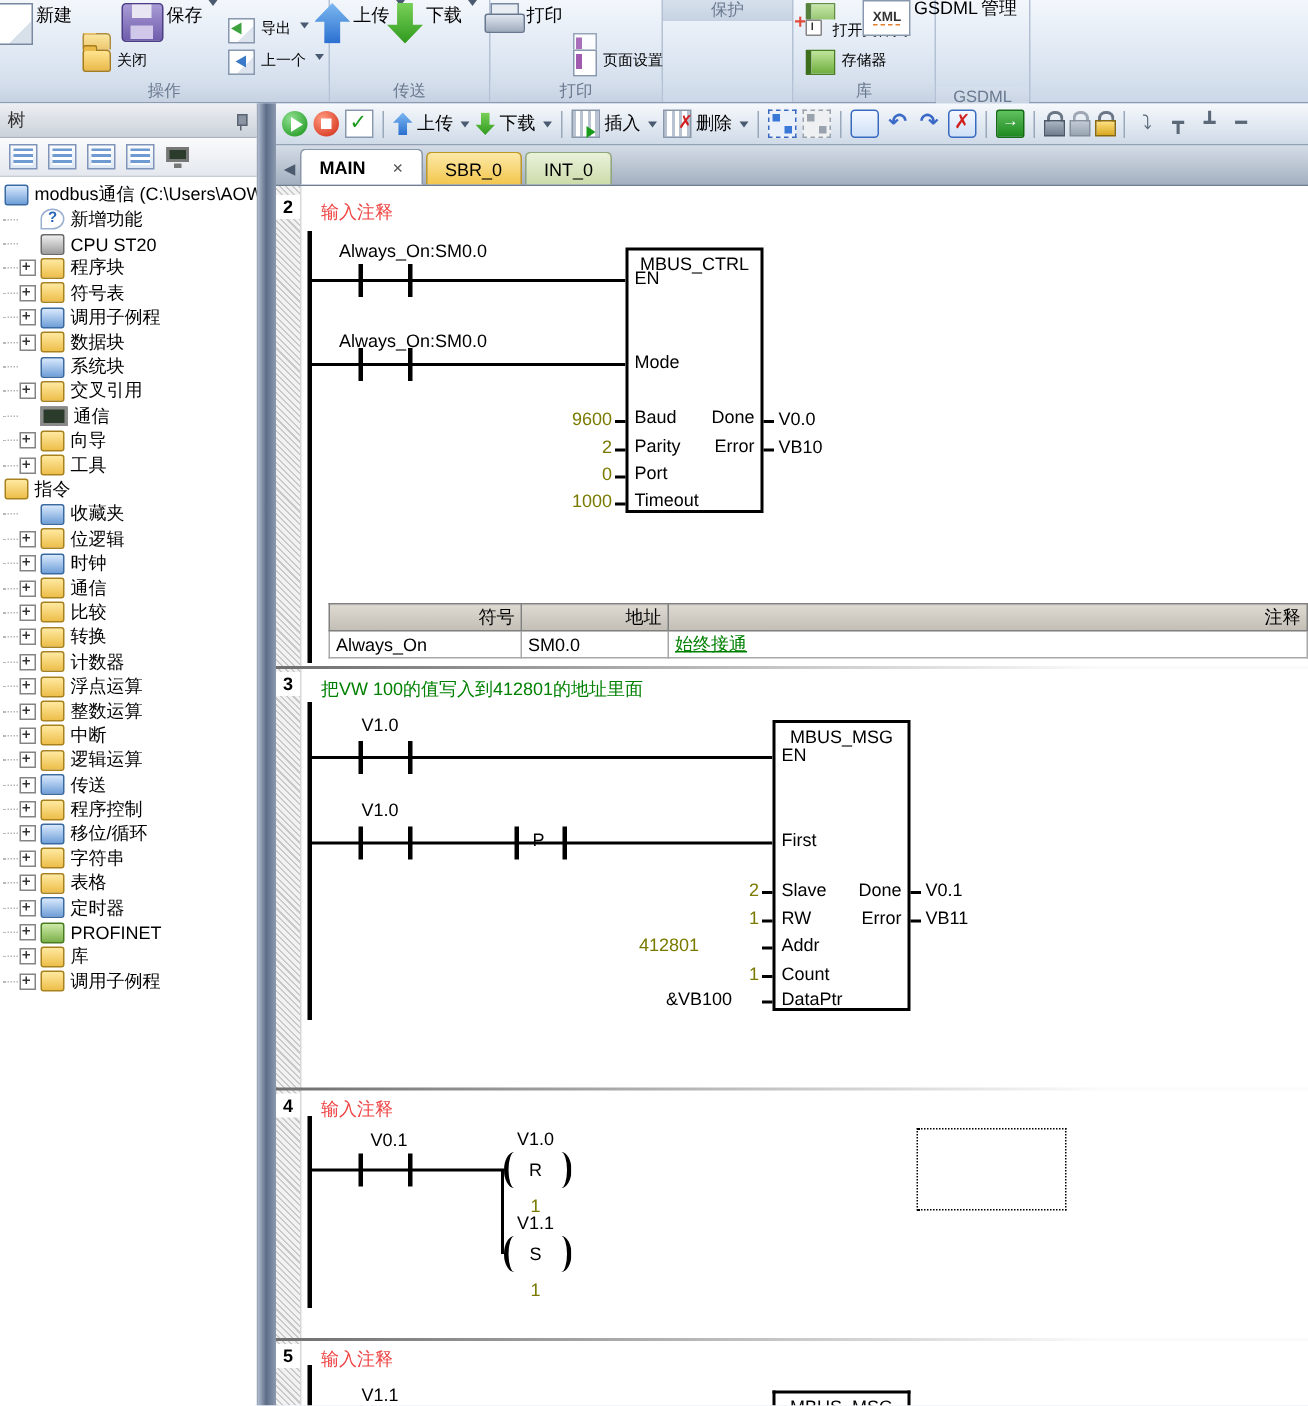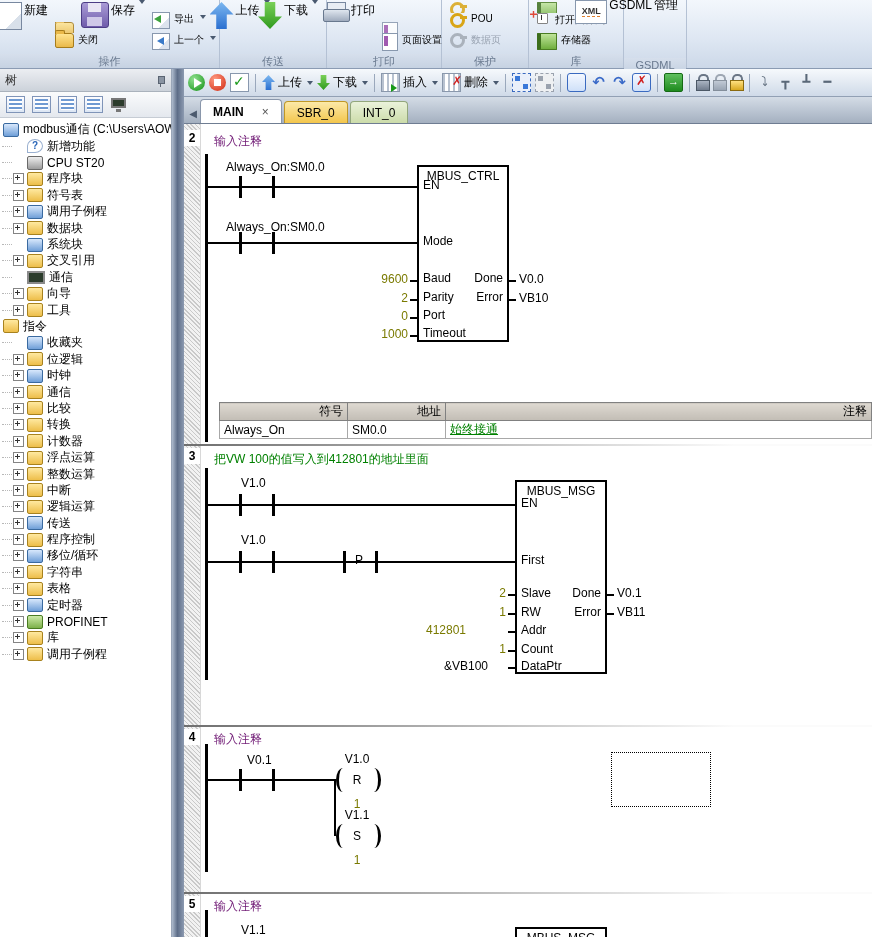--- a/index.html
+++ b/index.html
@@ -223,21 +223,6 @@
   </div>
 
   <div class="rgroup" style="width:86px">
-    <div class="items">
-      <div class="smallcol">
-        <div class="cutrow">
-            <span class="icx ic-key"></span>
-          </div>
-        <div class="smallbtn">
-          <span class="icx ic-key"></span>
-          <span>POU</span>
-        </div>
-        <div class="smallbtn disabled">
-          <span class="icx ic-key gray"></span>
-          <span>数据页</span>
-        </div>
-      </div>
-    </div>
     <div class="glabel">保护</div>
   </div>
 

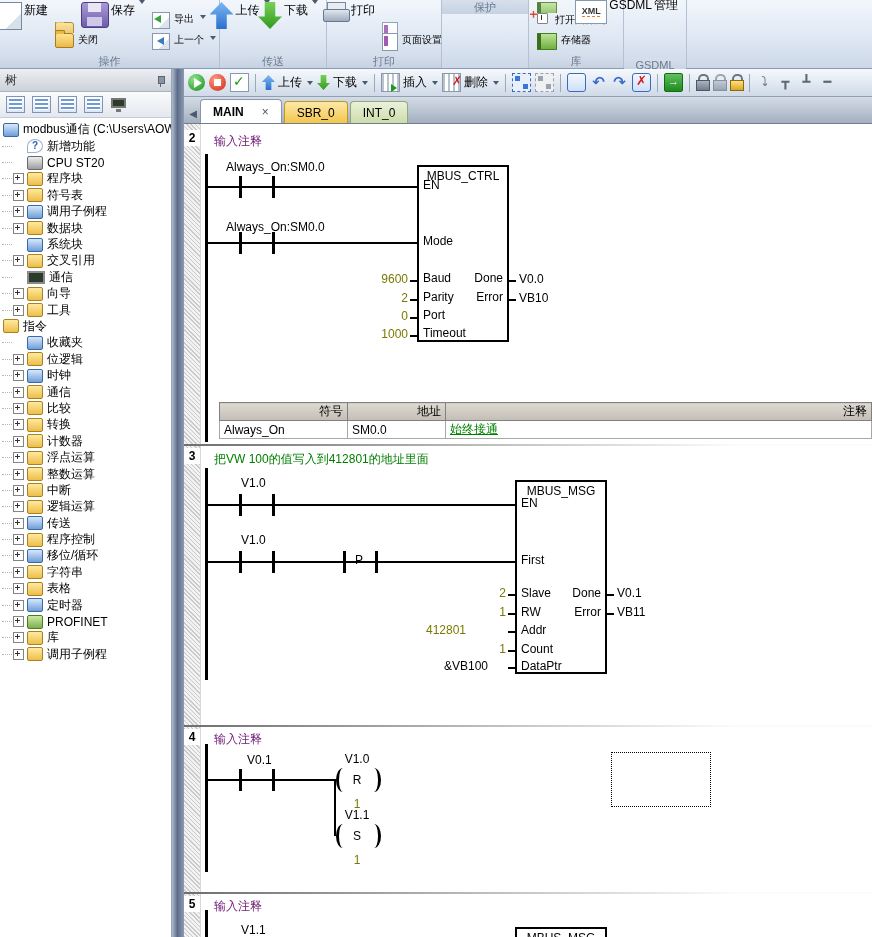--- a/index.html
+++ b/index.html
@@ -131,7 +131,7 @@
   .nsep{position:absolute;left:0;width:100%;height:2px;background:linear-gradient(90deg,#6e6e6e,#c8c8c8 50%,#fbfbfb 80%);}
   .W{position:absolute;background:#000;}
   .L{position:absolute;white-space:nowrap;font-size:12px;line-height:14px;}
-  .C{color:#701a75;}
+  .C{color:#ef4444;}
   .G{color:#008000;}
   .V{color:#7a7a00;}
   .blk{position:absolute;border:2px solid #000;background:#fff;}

# # #

Task directions
Output the full listing verbatim; pictures stay out.

Written answer
--- a/index.html
+++ b/index.html
@@ -223,21 +223,6 @@
   </div>
 
   <div class="rgroup" style="width:86px">
-    <div class="items">
-      <div class="smallcol">
-        <div class="cutrow">
-            <span class="icx ic-key"></span>
-          </div>
-        <div class="smallbtn">
-          <span class="icx ic-key"></span>
-          <span>POU</span>
-        </div>
-        <div class="smallbtn disabled">
-          <span class="icx ic-key gray"></span>
-          <span>数据页</span>
-        </div>
-      </div>
-    </div>
     <div class="glabel">保护</div>
   </div>
 

--- a/index.html
+++ b/index.html
@@ -131,7 +131,7 @@
   .nsep{position:absolute;left:0;width:100%;height:2px;background:linear-gradient(90deg,#6e6e6e,#c8c8c8 50%,#fbfbfb 80%);}
   .W{position:absolute;background:#000;}
   .L{position:absolute;white-space:nowrap;font-size:12px;line-height:14px;}
-  .C{color:#701a75;}
+  .C{color:#ef4444;}
   .G{color:#008000;}
   .V{color:#7a7a00;}
   .blk{position:absolute;border:2px solid #000;background:#fff;}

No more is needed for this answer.